THE PROBLEM: Because the lines must stay identical, write out the data without changing anything.

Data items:
# # # #
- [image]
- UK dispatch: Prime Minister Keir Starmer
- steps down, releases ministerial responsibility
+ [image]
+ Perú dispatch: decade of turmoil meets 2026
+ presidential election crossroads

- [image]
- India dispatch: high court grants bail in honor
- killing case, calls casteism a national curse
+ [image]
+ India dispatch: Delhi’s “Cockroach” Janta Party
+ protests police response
# # # #
RESULT:
- [image]
- UK dispatch: Prime Minister Keir Starmer
- steps down, releases ministerial responsibility
+ [image]
+ Perú dispatch: decade of turmoil meets 2026
+ presidential election crossroads

- [image]
- India dispatch: high court grants bail in honor
- killing case, calls casteism a national curse
+ [image]
+ India dispatch: Delhi’s “Cockroach” Janta Party
+ protests police response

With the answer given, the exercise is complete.